The Zurich Airport team expanded its SMAX usage over time and now leverages the SMAX service catalog, change management, release, knowledge articles, service asset and configuration management (SACM), survey, service request, incident, and problem modules. This enables the organization to deliver modern IT services, while improving productivity and the user experience. The mobile app is also now used by ICT employees.

Automated IT service fulfillment for faster resolution

Mr. Pfenninger commented on the efficiency gains achieved by users, “User feedback has generally been really positive, with users understanding the potential of how SMAX can help in their daily work. They have benefited from efficiency gains, with straightforward incident reporting and direct access to relevant knowledge articles. We have also introduced a new end-to-end invoicing process by integrating SMAX with our relevant SAP systems.”

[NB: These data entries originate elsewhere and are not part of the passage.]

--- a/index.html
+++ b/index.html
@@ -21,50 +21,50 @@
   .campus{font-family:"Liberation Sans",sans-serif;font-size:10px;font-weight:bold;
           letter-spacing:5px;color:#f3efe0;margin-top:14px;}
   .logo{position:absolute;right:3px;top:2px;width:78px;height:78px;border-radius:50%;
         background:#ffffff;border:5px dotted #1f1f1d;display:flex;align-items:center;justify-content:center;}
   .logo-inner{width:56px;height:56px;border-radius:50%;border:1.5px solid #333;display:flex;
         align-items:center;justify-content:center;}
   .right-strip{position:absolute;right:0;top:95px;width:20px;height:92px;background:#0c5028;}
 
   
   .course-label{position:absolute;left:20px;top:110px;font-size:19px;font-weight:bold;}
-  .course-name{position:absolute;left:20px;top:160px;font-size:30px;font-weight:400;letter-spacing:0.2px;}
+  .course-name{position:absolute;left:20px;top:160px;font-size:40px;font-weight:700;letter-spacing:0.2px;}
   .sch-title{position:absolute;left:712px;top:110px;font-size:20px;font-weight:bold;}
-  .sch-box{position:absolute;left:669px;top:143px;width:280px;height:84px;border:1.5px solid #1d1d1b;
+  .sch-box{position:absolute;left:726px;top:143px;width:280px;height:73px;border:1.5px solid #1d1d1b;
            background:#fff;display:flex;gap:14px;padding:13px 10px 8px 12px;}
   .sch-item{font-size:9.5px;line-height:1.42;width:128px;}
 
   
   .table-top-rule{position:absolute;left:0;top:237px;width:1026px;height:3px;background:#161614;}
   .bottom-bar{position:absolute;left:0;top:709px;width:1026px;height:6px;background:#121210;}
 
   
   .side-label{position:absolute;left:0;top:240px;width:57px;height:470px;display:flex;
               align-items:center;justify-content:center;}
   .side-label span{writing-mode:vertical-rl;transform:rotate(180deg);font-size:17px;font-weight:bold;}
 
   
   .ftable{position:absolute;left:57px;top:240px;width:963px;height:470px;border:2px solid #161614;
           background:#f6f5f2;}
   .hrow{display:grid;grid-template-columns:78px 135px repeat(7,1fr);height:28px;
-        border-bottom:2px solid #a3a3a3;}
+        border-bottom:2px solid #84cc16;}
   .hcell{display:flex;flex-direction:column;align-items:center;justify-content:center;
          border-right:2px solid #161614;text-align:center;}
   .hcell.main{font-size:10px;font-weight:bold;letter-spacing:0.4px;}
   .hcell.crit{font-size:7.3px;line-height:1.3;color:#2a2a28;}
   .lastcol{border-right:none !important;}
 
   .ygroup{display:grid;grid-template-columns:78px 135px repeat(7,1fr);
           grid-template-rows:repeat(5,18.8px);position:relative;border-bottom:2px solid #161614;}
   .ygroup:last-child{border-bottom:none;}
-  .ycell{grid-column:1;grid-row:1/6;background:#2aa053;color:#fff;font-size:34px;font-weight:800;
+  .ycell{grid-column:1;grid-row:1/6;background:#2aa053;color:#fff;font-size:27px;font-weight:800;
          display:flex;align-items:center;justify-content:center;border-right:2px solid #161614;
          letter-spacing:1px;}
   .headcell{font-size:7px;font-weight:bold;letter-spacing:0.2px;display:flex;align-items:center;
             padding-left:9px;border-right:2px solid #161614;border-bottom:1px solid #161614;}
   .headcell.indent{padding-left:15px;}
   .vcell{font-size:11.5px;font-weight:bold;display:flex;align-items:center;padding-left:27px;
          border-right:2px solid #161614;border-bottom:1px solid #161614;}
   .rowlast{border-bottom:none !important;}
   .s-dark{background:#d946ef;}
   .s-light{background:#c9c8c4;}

Realized scalability, flexibility, and cost predictability with move to SaaS

When OpenText introduced a SaaS version of SMAX, Zurich Airport was very interested. Mr. Pfenninger commented, “The SMAX SaaS implementation fits well in our overall cloud-based IT strategy, and means we no longer need to worry about maintaining an on-premises infrastructure, or version upgrades. A SaaS model also gives us much-needed scalability, flexibility, and cost predictability. This provides us more freedom to expand SMAX beyond our own ICT organization to include managing our external customers such as airport restaurants, shops, airlines, ground handling services and so on.”

He continued, “All existing data was seamlessly cloned in the SMAX SaaS environment, and after detailed planning we switched over during a single weekend. The move to SMAX SaaS was smooth and took just weeks, thanks to OpenText Professional Services. Overall, the project took less effort than expected and thanks to SaaS, we are now always on the latest version and can benefit from newly released features right away. Rather than focus on operational infrastructure support and maintenance activities, our IT team members can now focus on delivering business improvements.”

Mr. Pfenninger concluded, “Making the move to SMAX SaaS supports our corporate sustainability goals as it is much more energy efficient. I’m proud of the collaboration and the effective knowledge transfer within the project teams. This resulted in a solid service management solution that is ready for further expansion.”